* Exercise brief: Could you copy exactly the lines below from the one with "[812,397,832,410] [474,422,878,440] [474,448,566,462]" to the one with "[749,114,857,131] [738,157,859,174] [728,199,740,211]", inclusive, leaving out any pictures?

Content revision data
※ ※ ※

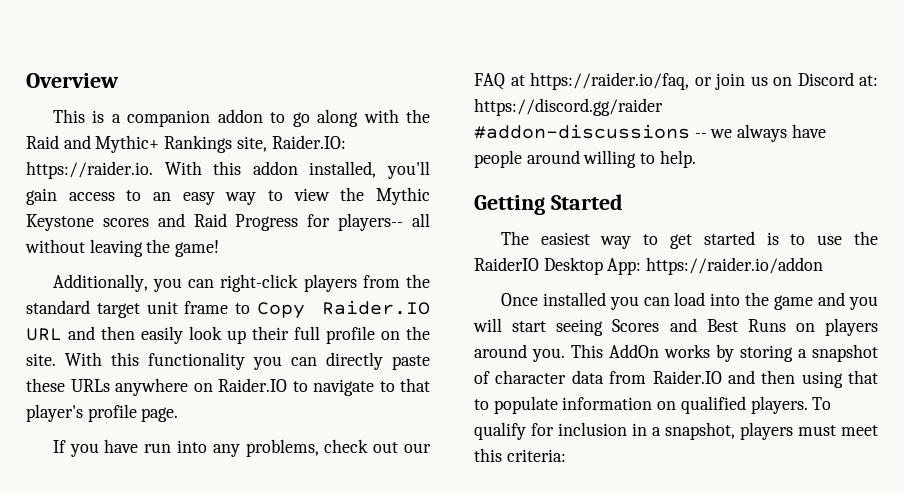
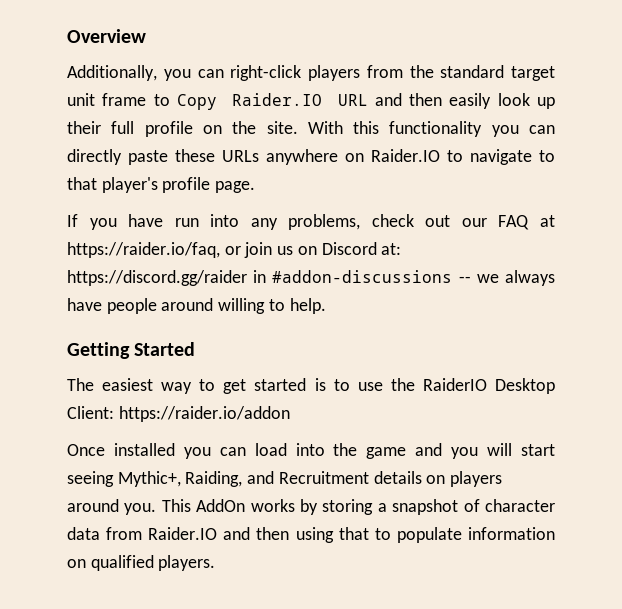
[52,109,430,127] [26,135,346,153] [26,161,430,179] [26,187,430,205] [26,213,430,231] [25,239,220,257] // This is a companion addon to go along with the Raid and Mythic+ Rankings site, Raider.IO: https://raider.io. With this addon installed, you'll gain access to an easy way to view the Mythic Keystone scores and Raid Progress for players-- all without leaving the game! -> (146, 36) none
(663, 107) none -> [253,270,267,283] in
[607,258,642,275] App: -> [67,406,114,419] Client:
[612,318,786,332] Scores and Best Runs -> [117,471,422,487] Mythic+, Raiding, and Recruitment details
[812,397,832,410] [474,422,878,440] [474,448,566,462] To qualify for inclusion in a snapshot, players must meet this criteria: -> (216, 563) none

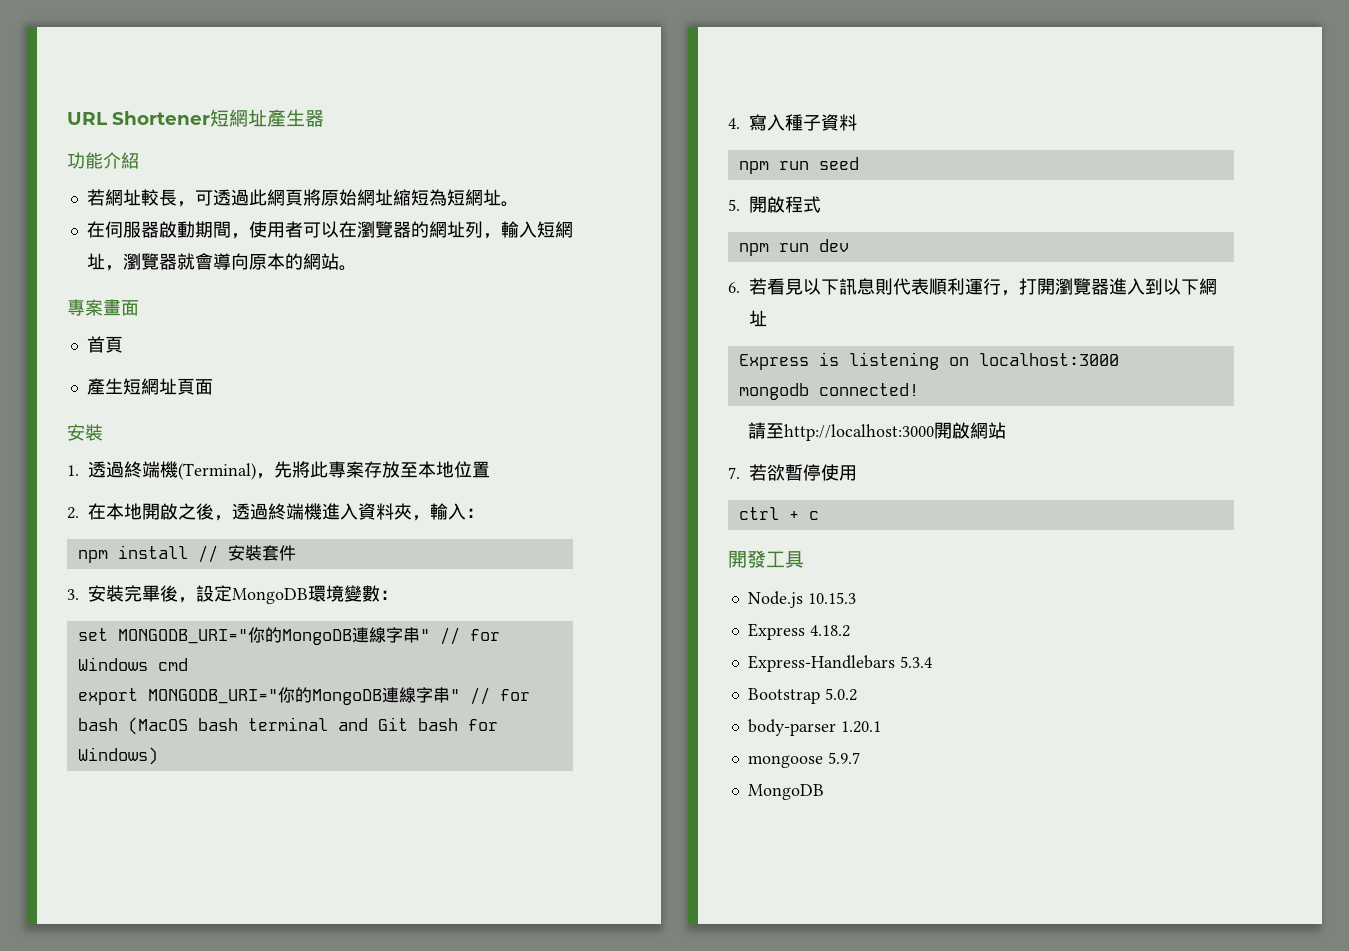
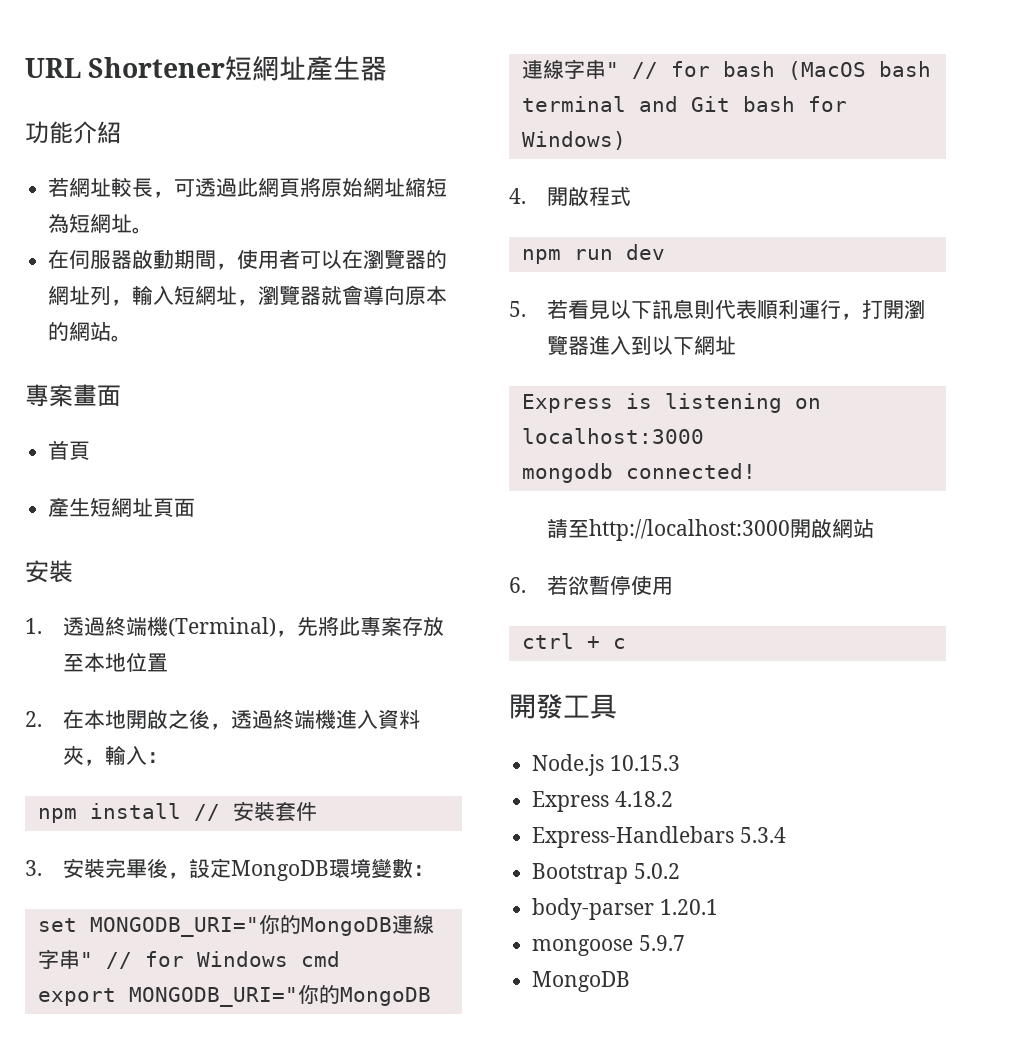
[749,114,857,131] [738,157,859,174] [728,199,740,211] 寫入種子資料 // npm run seed // 5. -> (526, 196) none
[728,282,740,293] 6. -> [509,301,526,317] 5.
[728,467,740,479] 7. -> [509,577,526,593] 6.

※ ※ ※

* Answer to the exercise:
[812,397,832,410] [474,422,878,440] [474,448,566,462] To qualify for inclusion in a snapshot, players must meet this criteria: -> (216, 563) none

[749,114,857,131] [738,157,859,174] [728,199,740,211] 寫入種子資料 // npm run seed // 5. -> (526, 196) none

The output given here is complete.